The cafe, which offered drinks and sandwiches, was open beyond the library’s hours, and patrons were allowed to carry a covered beverage into the library.
The biggest reason for its demise was a lack of foot traffic, Hall said, despite the library’s proximity to the village hall, police station, the Old Plank Road bike trail and the park district’s community center. The next-closest cup of coffee for sale was at the McDonald’s restaurant, less than a quarter-mile away.
“If he can make a go of it in Oak Lawn and not here, it must be the foot traffic,” New Lenox Library Board President Lou Broccolo said. “I think it will be this way until the economy improves. It’s a shame. I would like to see it stay a coffee shop.”
Oak Lawn library director Jim Deiters said his facility is more centrally located, right off busy 95th Street. With the nearby village hall and police station, the Bookworm Cafe there draws a lot of non-library patrons and promotes lunch specials to encourage village employees to dine there.

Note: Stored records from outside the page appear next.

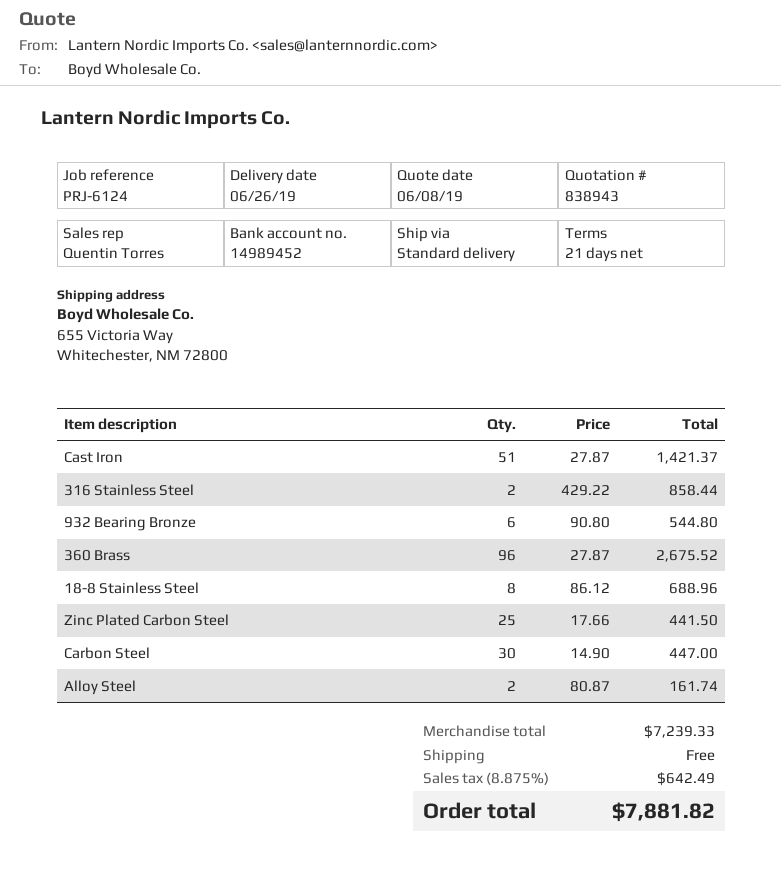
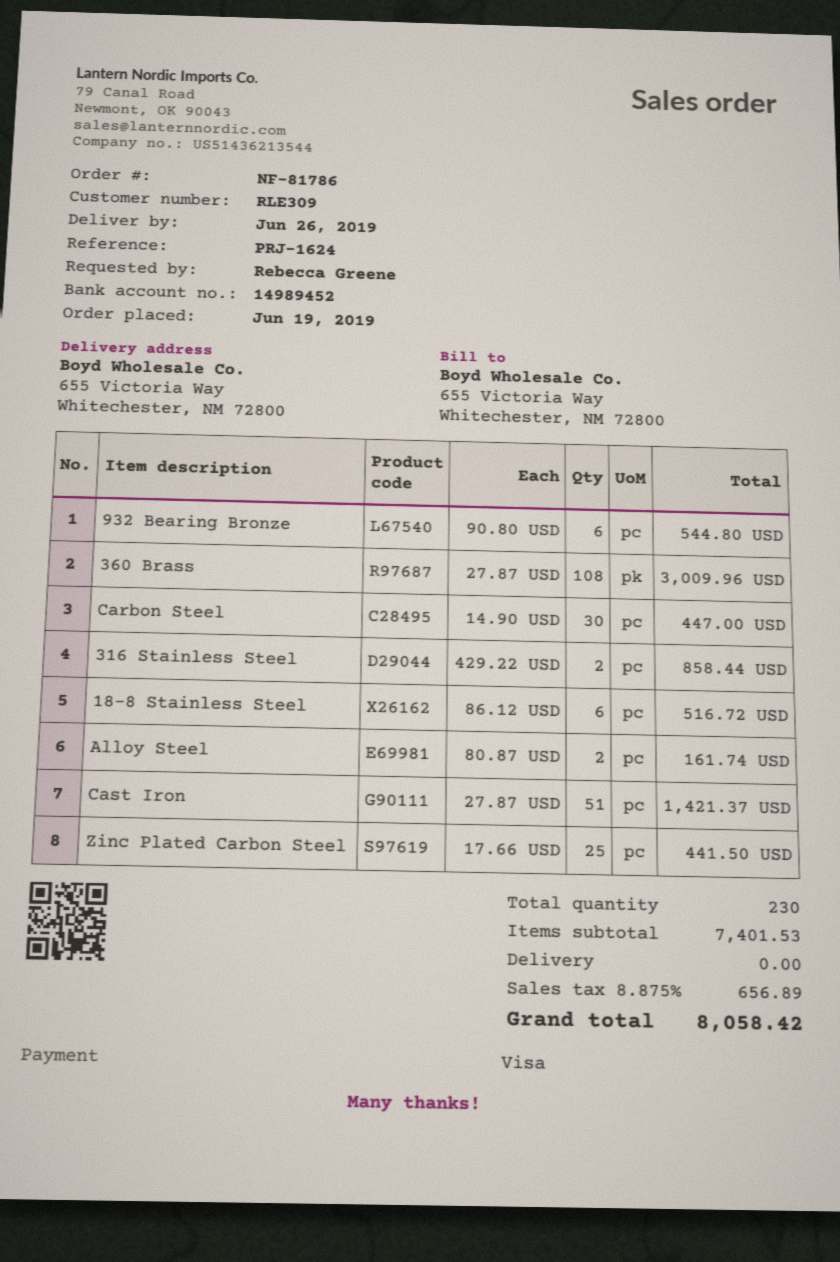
reference: PRJ-6124 -> PRJ-1624
360 Brass: 96 x 27.87 = 2675.52 -> 108 x 27.87 = 3009.96
18-8 Stainless Steel: 8 x 86.12 = 688.96 -> 6 x 86.12 = 516.72
subtotal: 7239.33 -> 7401.53
tax: 8.875% = 642.49 -> 8.875% = 656.89
total: 7881.82 -> 8058.42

Vaitkus is the third vendor to operate the Oak Lawn library cafe and has been there for a few years, Deiters said.
“He makes great food and offers concerts, music and Friday specials,” he said.
Similarly, Tammy Hudson-Duckworth, who runs the Book and Bean Cafe at Joliet’s Black Road library branch, said she could not survive on coffee and library patrons alone.
On a recent afternoon, young customers munched on grilled cheese sandwiches while playing a game with their mother. At another table, a Minooka resident, Ralph Sporck, said she traveled there to crochet scarves over a cup of coffee. Her scarves are on display at the cafe, as are framed photos promoting the children’s book of a local author.
“It’s comfy here,” said a regular patron, Freida Sullivan, of Crest Hill. “I always get my books and have a little something.”
Hudson-Duckworth said her secret is that she views her cafe customers like a “small-town community.”
She takes time to know them personally and build relationships. While library patrons are her “bread and butter,” she said, she knows she has to reach outside the library and does that by hosting special events and serving Intelligentsia coffee.
The “sit-n-stitch” group, in which Sporck participates, meets there every Wednesday and Sunday. A game group gathers on Saturdays. There are open mike nights and tea parties, according to the Book and Bean website.
A vendor also has to be willing “not to make money for a year,” Hudson-Duckworth said. “It takes time to build a business.”
She has been there two years and plans to sign another contract.
Oak Lawn and Joliet may be larger libraries on busier streets, but the demise of the fourth vendor in the New Lenox library’s cafe has officials scratching their heads.
Hall said she talked to other library officials with cafes and said, “They’ve all had problems. It’s a struggle.”
The library does not make money on the cafe but has offered it as a “value-added service” to its patrons, she said.
The New Lenox library board will go back to Square One and mull all options — find another vendor, install vending machines, establish a store for community organizations, create an art gallery, or design it as an academic area.
“We have to look at what’s best for the library long-term,” Hall said.